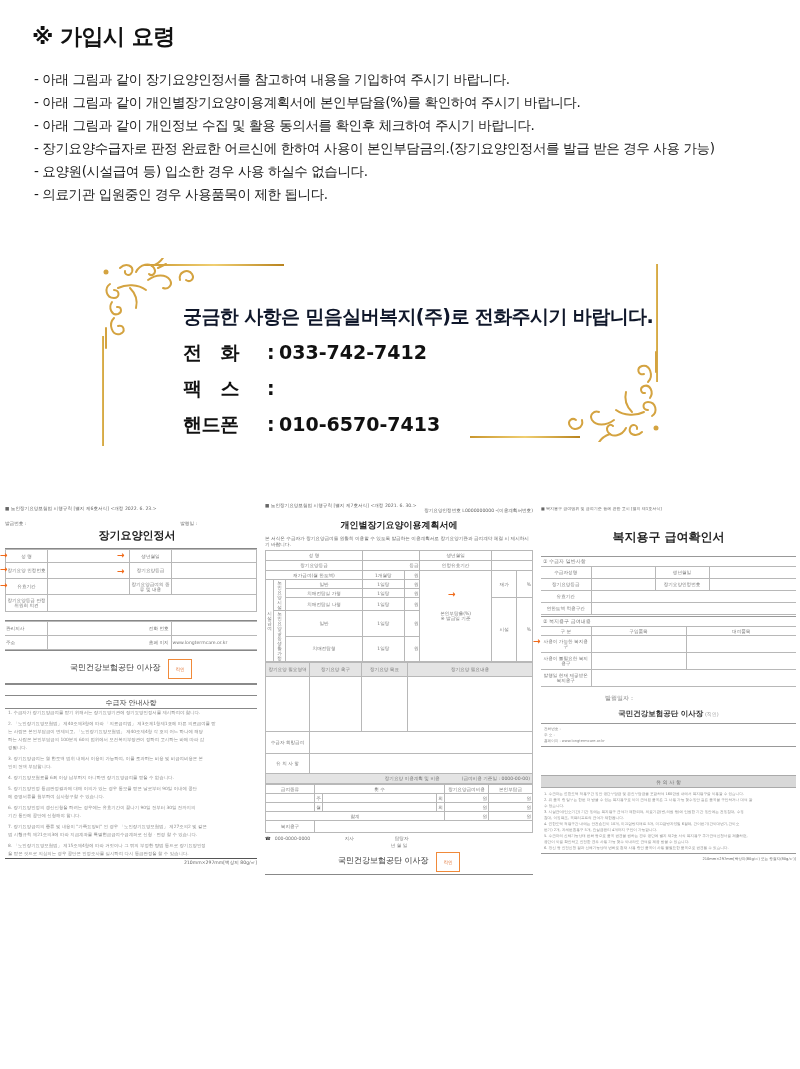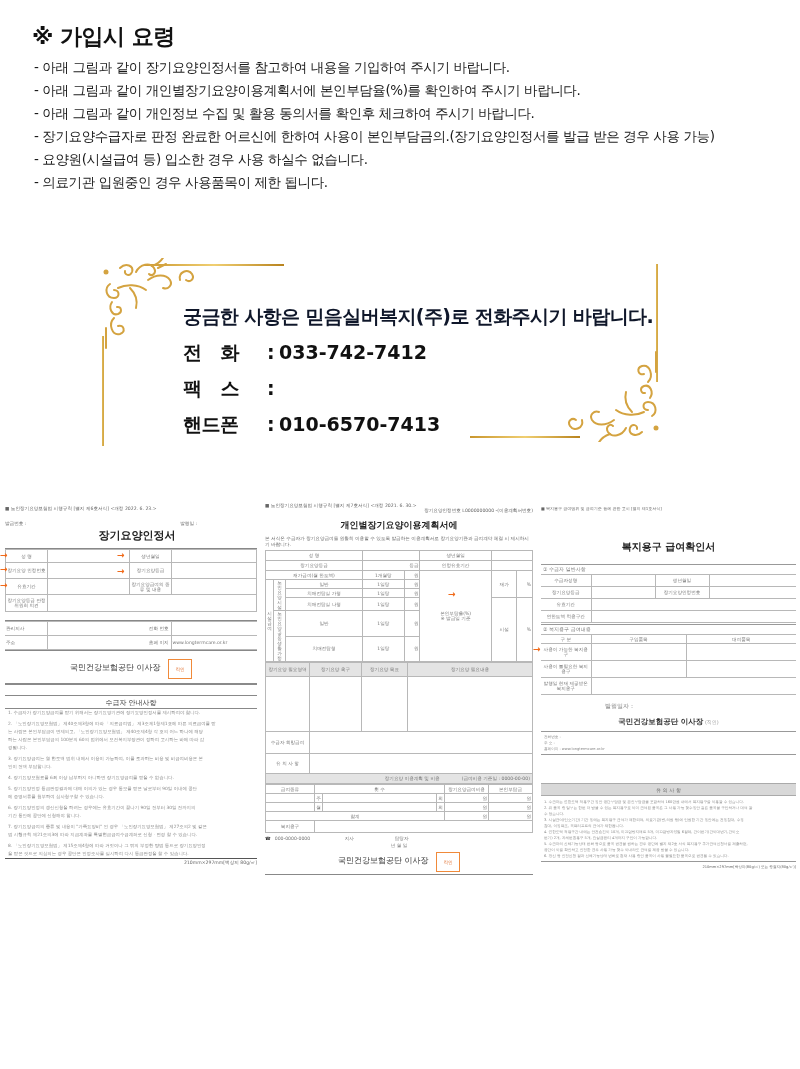--- a/index.html
+++ b/index.html
@@ -1,18 +1,18 @@
 <!DOCTYPE html>
 <html><head>
 <meta charset="utf-8">
 <style>
   * { box-sizing: border-box; margin: 0; padding: 0; }
   body { width: 800px; height: 1069px; background: #ffffff; font-family: "DejaVu Sans", sans-serif; color: #1a1a1a; position: relative; overflow: hidden; }
   .page-title { position: absolute; left: 32px; top: 22px; font-size: 22px; font-weight: bold; letter-spacing: -0.5px; color: #111; }
-  .guide-list { position: absolute; left: 34px; top: 56px; list-style: none; }
+  .guide-list { position: absolute; left: 34px; top: 68px; list-style: none; }
   .guide-list li { font-size: 13.5px; height: 23px; line-height: 23px; color: #1b1b1b; letter-spacing: -0.4px; white-space: nowrap; }
 
   .contact-box { position: absolute; left: 100px; top: 250px; width: 560px; height: 195px; }
   .frame-line { position: absolute; background: linear-gradient(90deg, #c9962e, #f0cf72, #b8831e); }
   .contact-text { position: absolute; left: 83px; top: 48px; }
   .contact-headline { font-size: 19px; font-weight: bold; color: #0f172a; height: 36px; line-height: 36px; letter-spacing: -0.6px; }
   .contact-row { font-size: 19px; font-weight: bold; height: 36px; line-height: 36px; color: #111; display: flex; }
   .contact-label { display: inline-block; width: 84px; letter-spacing: 6px; }
   .contact-label.tight { letter-spacing: -0.5px; }
   .contact-sep { display: inline-block; width: 12px; }
@@ -320,21 +320,21 @@
   <div style="font-size:4.6px;color:#777;text-align:center;margin-top:2px;">년 월 일</div>
   <div style="text-align:center;margin-top:2px;height:22px;line-height:22px;">
     <span style="font-size:8px;color:#333;">국민건강보험공단 이사장</span>
     <span class="stamp">직인</span>
   </div>
   <div class="rule-thin" style="margin-top:2px;background:#888;"></div>
 </div>
 
 <div class="form" style="left:541px;width:255px;">
   <div class="hdr" style="margin-top:6px;font-size:4px;">■ 복지용구 급여범위 및 급여기준 등에 관한 고시 [별지 제1호서식]</div>
-  <div class="ftitle" style="font-size:10px;margin:29px 0 10px;">복지용구 급여확인서</div>
+  <div class="ftitle" style="font-size:12px;margin:18px 0 10px;">복지용구 급여확인서</div>
   <div class="rule-thin" style="background:#999;"></div>
   <div style="font-size:5px;color:#777;height:9px;line-height:9px;padding-left:2px;">① 수급자 일반사항</div>
   <table>
     <tbody>
         <tr style="height:12px;">
           <td style="width:50px;border-left:none;">수급자성명</td>
           <td style="width:64px;"></td>
           <td style="width:54px;">생년월일</td>
           <td style="border-right:none;"></td>
         </tr>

BRIEF: How many lines in the data contain the string "text"? Respond with the number only.

EXERCISE RESPONSE: 3